**WORK INSTRUCTIONS:** Every line in the material below that includes "https" should be copied.

**RECORDS TO USE:**
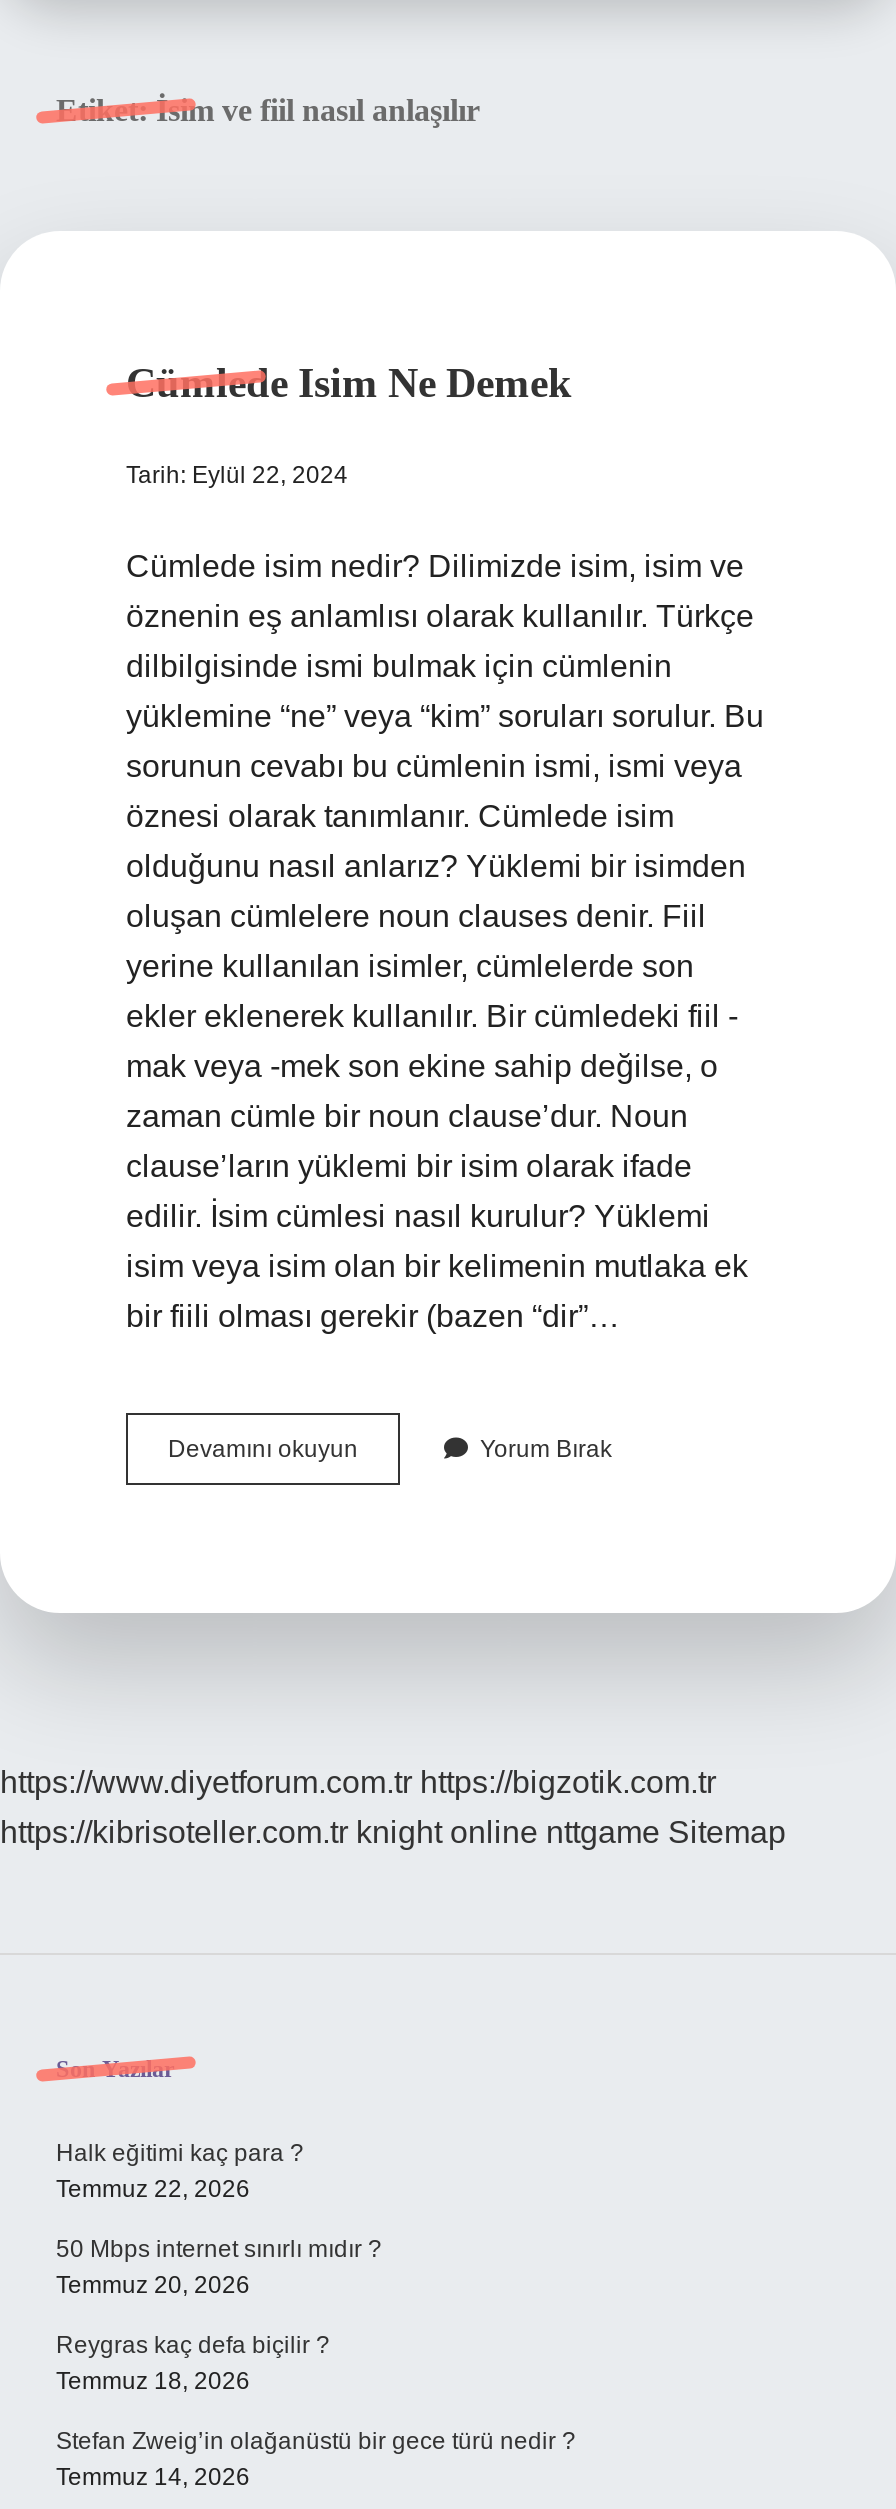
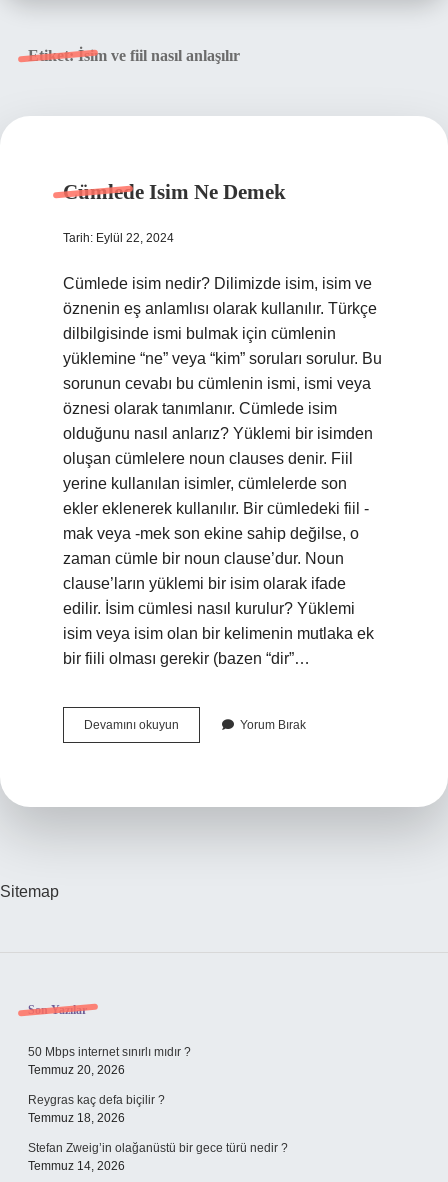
- https://www.diyetforum.com.tr https://bigzotik.com.tr
- https://kibrisoteller.com.tr knight online nttgame Sitemap
+ Sitemap

- Halk eğitimi kaç para ?
- Temmuz 22, 2026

**TASK RESPONSE:**
- https://www.diyetforum.com.tr https://bigzotik.com.tr
- https://kibrisoteller.com.tr knight online nttgame Sitemap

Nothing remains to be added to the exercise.